» Problem: Copy the lines verbatim, beginning with the line that contains "Scatola da 6 cucchiaini OGLU" and continuing through the end of the data, and only those lines.

» Change detection outputs:
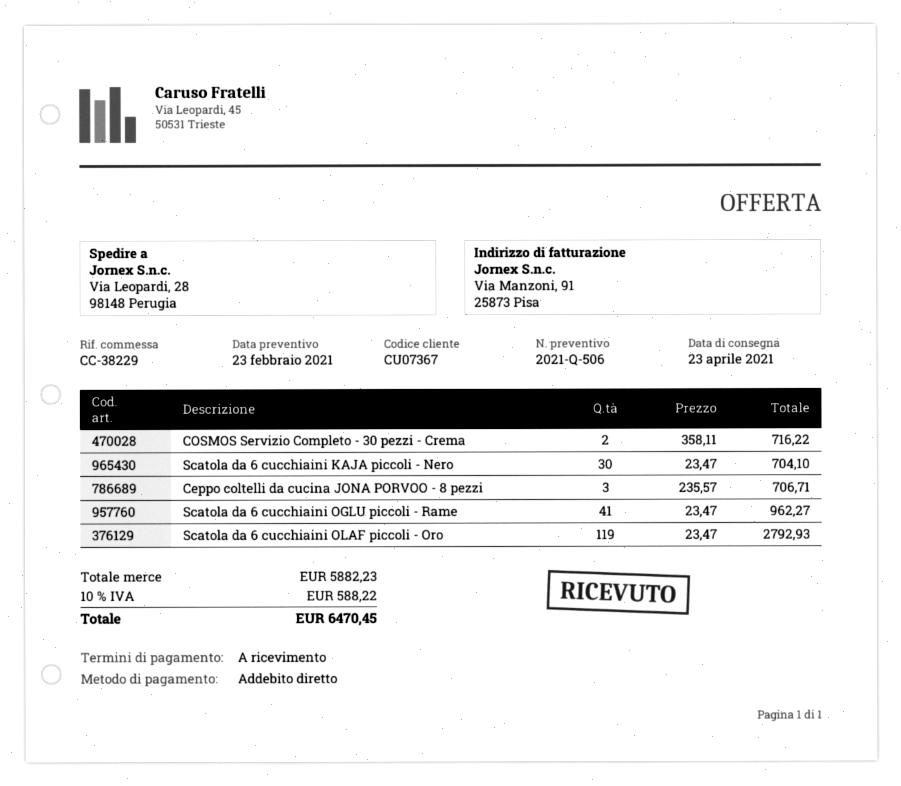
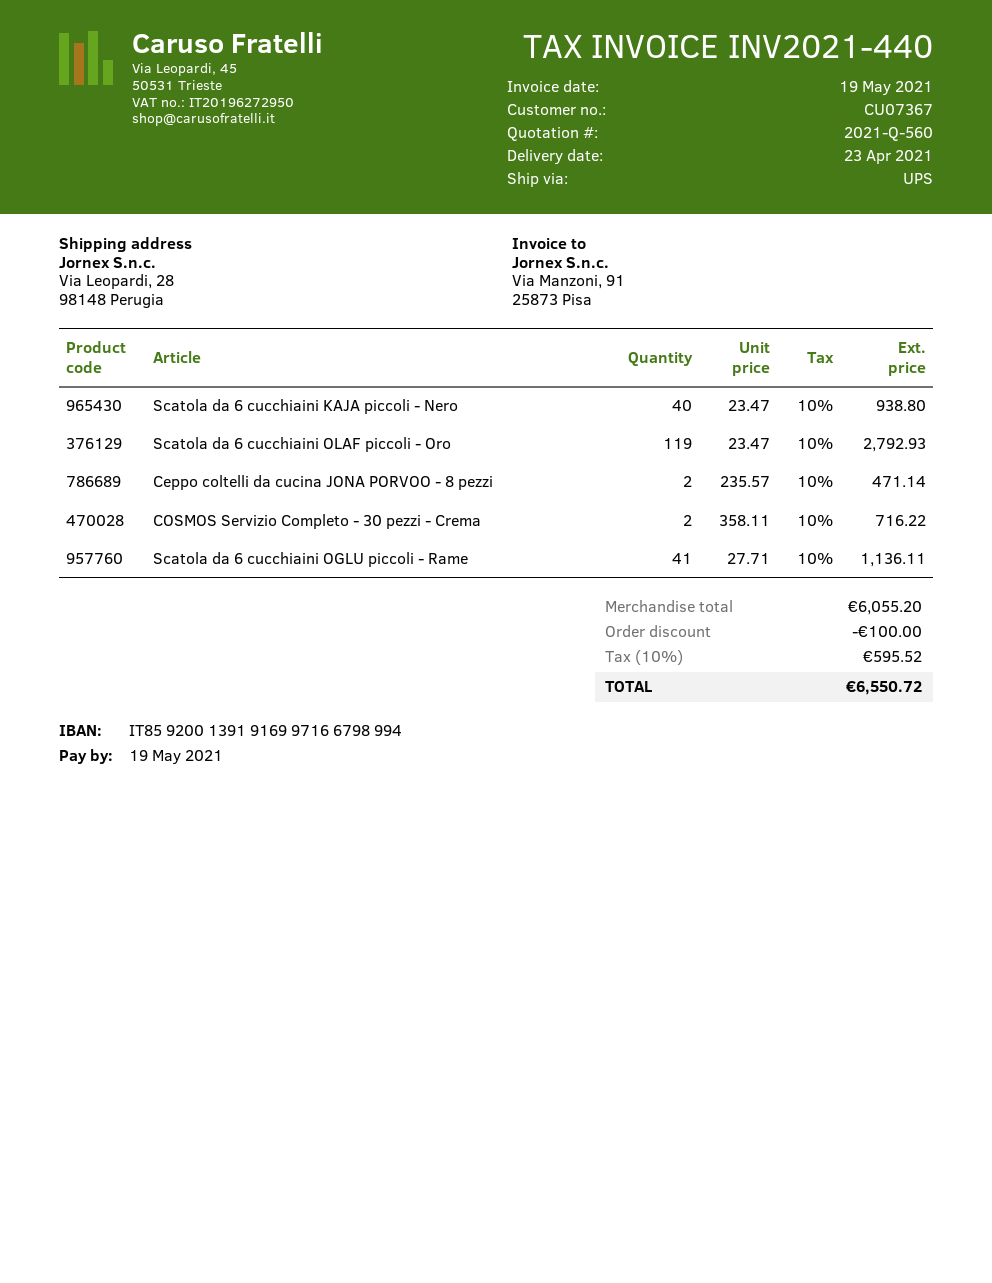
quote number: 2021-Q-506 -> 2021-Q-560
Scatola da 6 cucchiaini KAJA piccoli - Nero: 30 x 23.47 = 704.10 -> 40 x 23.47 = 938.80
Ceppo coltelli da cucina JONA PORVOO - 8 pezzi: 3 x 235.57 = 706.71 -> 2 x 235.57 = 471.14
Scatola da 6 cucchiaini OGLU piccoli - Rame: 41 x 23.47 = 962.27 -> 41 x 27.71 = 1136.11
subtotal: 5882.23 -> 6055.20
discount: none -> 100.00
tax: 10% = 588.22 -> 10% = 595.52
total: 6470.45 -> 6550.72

» Written solution:
Scatola da 6 cucchiaini OGLU piccoli - Rame: 41 x 23.47 = 962.27 -> 41 x 27.71 = 1136.11
subtotal: 5882.23 -> 6055.20
discount: none -> 100.00
tax: 10% = 588.22 -> 10% = 595.52
total: 6470.45 -> 6550.72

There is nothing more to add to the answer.